Texas researchers have found men with a bent penis have a 40 percent higher risk of developing testicular or stomach cancer and 29 percent higher for melanoma. It’s believed more than 150,000 suffer from a crooked penis, whose scientific name is Peyronie’s Disease.

We’ve done the necessary digging to find out that the condition is very, very noticeable. So chill out if you’ve just looked downstairs and realised you’re leaning slightly up, down, left or right.

Dr Alexander Pastuszak, from Baylor College of Medicine Houston told The Telegraph: “We think this is important because these conditions are largely taken for granted.

Banana

Credit: Creative Commons

“While they’re significant in the sexual and reproductive life-cycles of these patients, linking them to disorders suggest that these men should be monitored for development of these disorders disproportionately in contrast to the rest of the population.

“Nobody has made these associations before.”

Men who have the condition are often in their fifties and sixties and it’s thought to be caused by a build-up of scar tissue, resulting from trauma or injury to the penis through sexual intercourse or physical activity. However, there is still a lot of mystery around the disease.

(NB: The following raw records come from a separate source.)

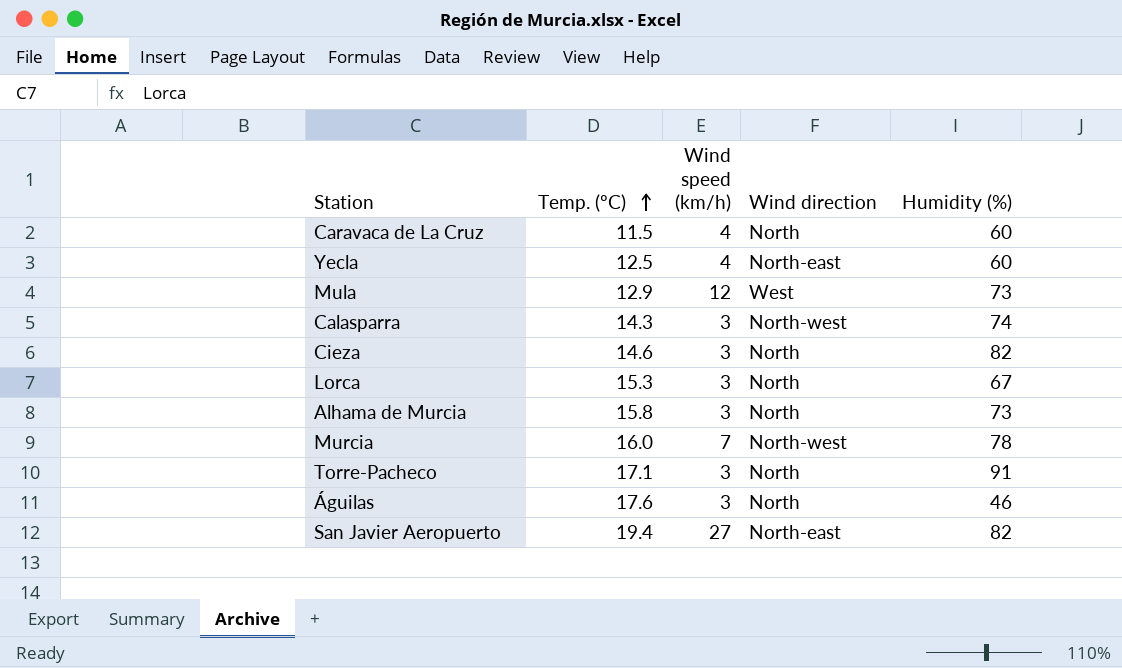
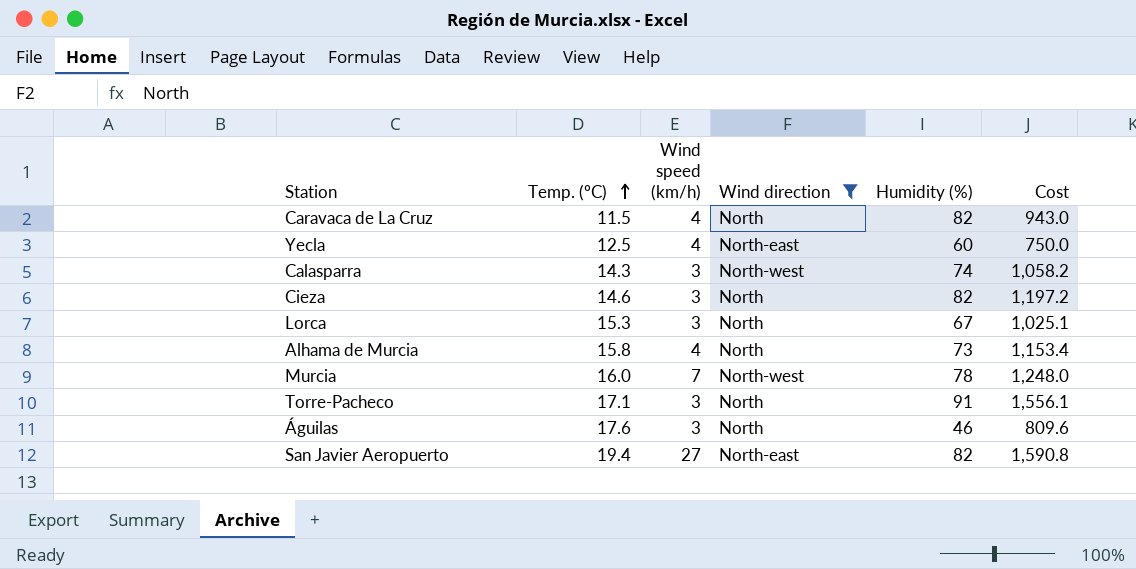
filter: none -> Wind direction != West
column Cost | formula: none -> [Temp. (ºC)] * [Humidity (%)]
Caravaca de La Cruz | Humidity (%): 60 -> 82
Alhama de Murcia | Wind speed (km/h): 3 -> 4

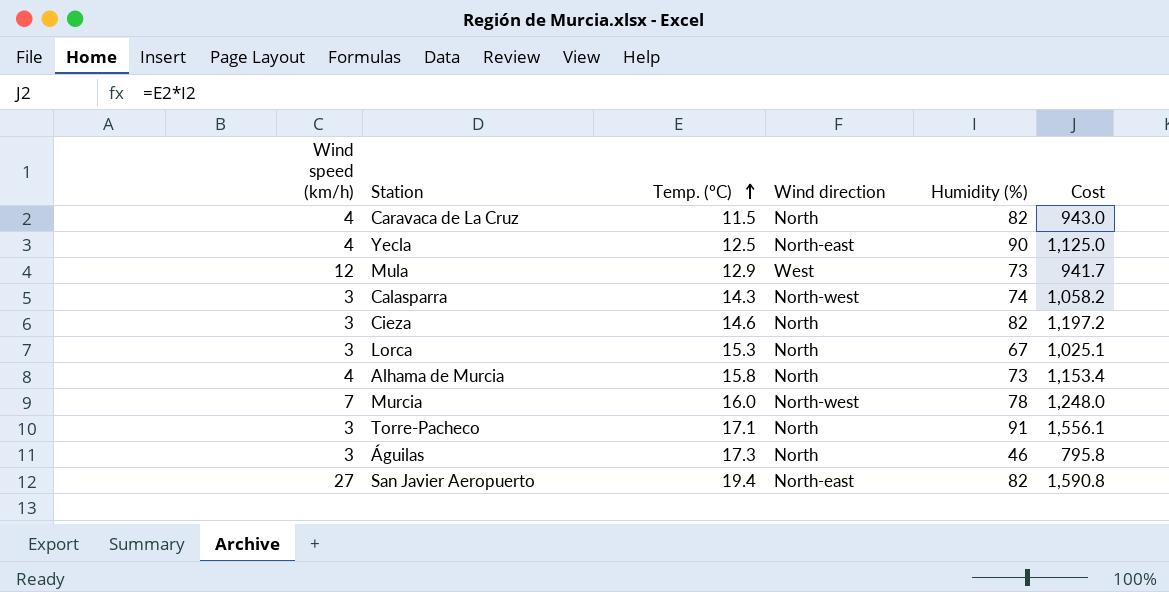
filter: Wind direction != West -> none
column Wind speed (km/h) | position: 3 -> 1
Yecla | Humidity (%): 60 -> 90
Yecla | Cost: 750.0 -> 1,125.0
Águilas | Temp. (ºC): 17.6 -> 17.3
Águilas | Cost: 809.6 -> 795.8

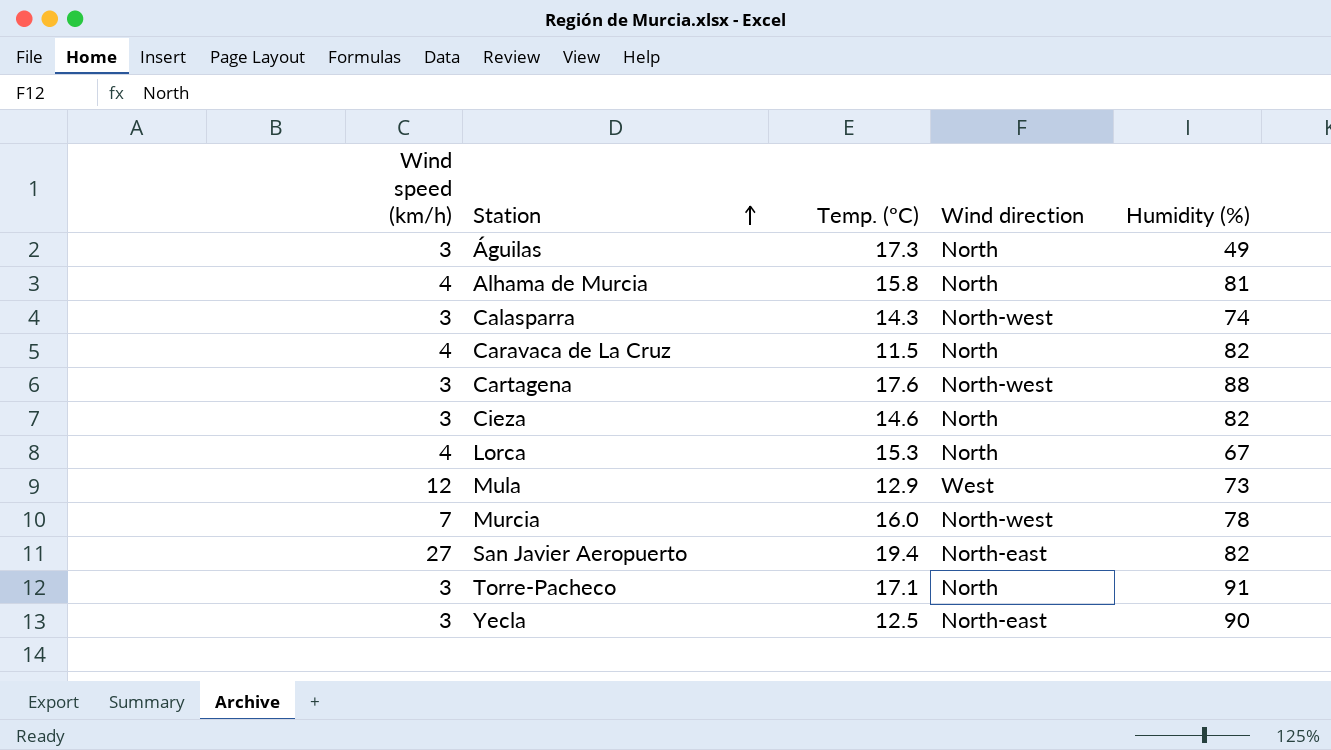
row order: Temp. (ºC) ascending -> Station ascending
column Cost | formula: [Temp. (ºC)] * [Humidity (%)] -> none
Águilas | Humidity (%): 46 -> 49
Alhama de Murcia | Humidity (%): 73 -> 81
row Cartagena: none -> 3 | 17.6 | North-west | 88
Lorca | Wind speed (km/h): 3 -> 4
Yecla | Wind speed (km/h): 4 -> 3

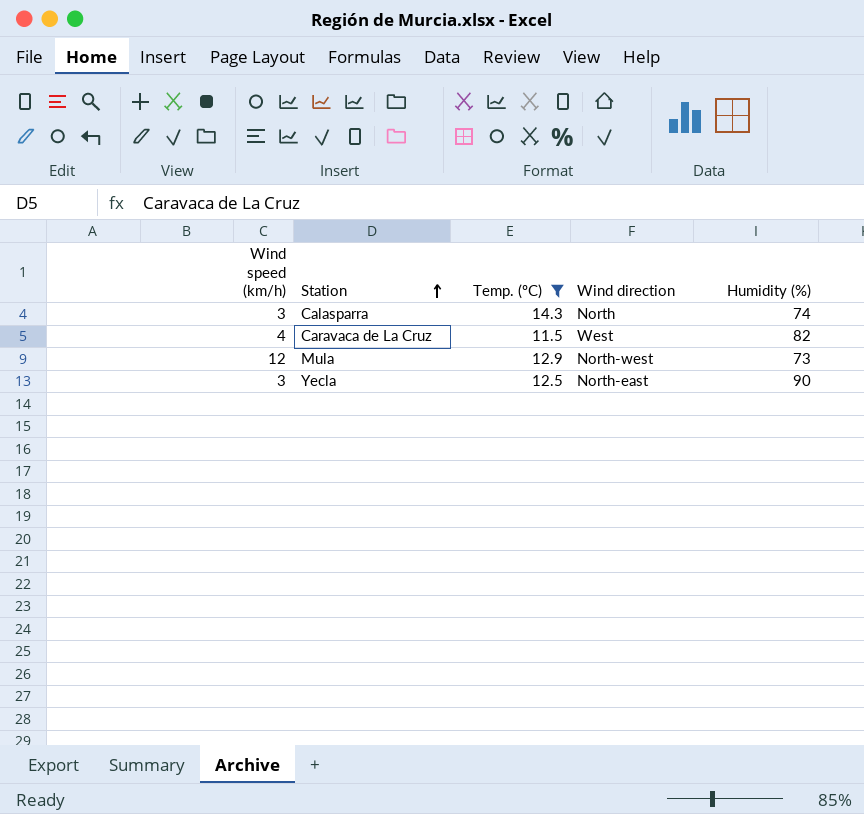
filter: none -> Temp. (ºC) <= 14.3
Calasparra | Wind direction: North-west -> North
Caravaca de La Cruz | Wind direction: North -> West
Mula | Wind direction: West -> North-west

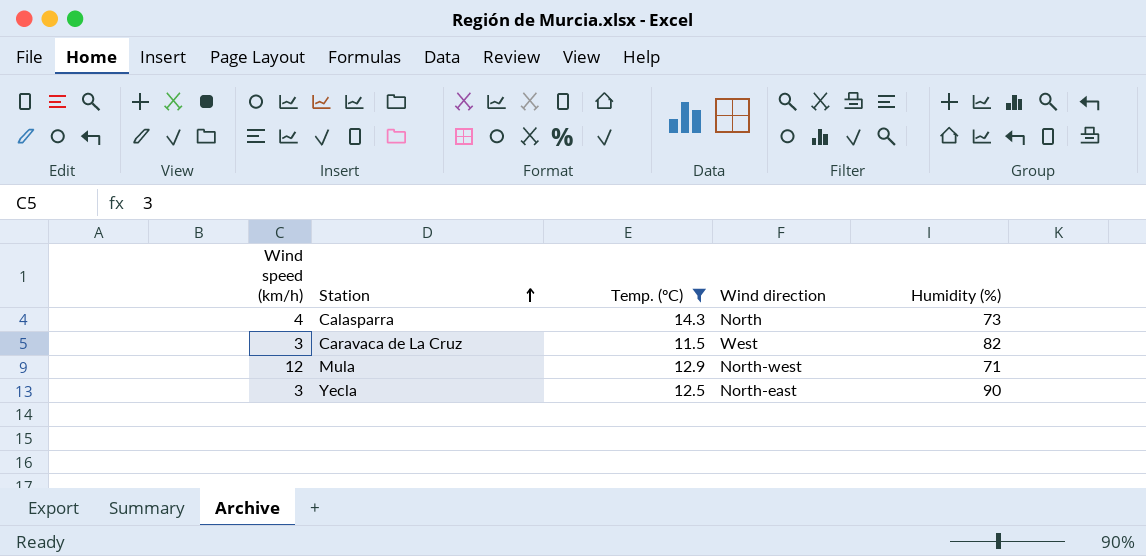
Calasparra | Wind speed (km/h): 3 -> 4
Calasparra | Humidity (%): 74 -> 73
Caravaca de La Cruz | Wind speed (km/h): 4 -> 3
Mula | Humidity (%): 73 -> 71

Dr Leo R Doumanian of the Keck Medicine of USC told Quora: “‘Peyronie’s disease manifests as a progressive penile curvature during erection and oftentimes causes pain, both of which can prevent a man from having penetrative sex.

Bent Pint glass

Someone with Peyronie’s Disease would have a curvature more than this pint glass. Credit: Creative Commons

“The degree and direction of penile curvatures can range. However, the vast majority of curvatures are either directed laterally to the side or bent upwards towards the ceiling.”

However, Cancer Research UK warns against everyone getting every cancer test under the sun.

Spokeswoman Emma Shields has told the Metro: “It’s not yet fully understood what causes Peyronie’s disease and it’s possible it shares some similar risk factors to cancer.

“Screening for cancer isn’t always beneficial and comes with harms, so it’s essential screening programmes are backed by robust evidence.”

Of course, if you’re concerned, head to your GP and consult with them as they’ll have much more information on both the disease and your relative risk of cancer.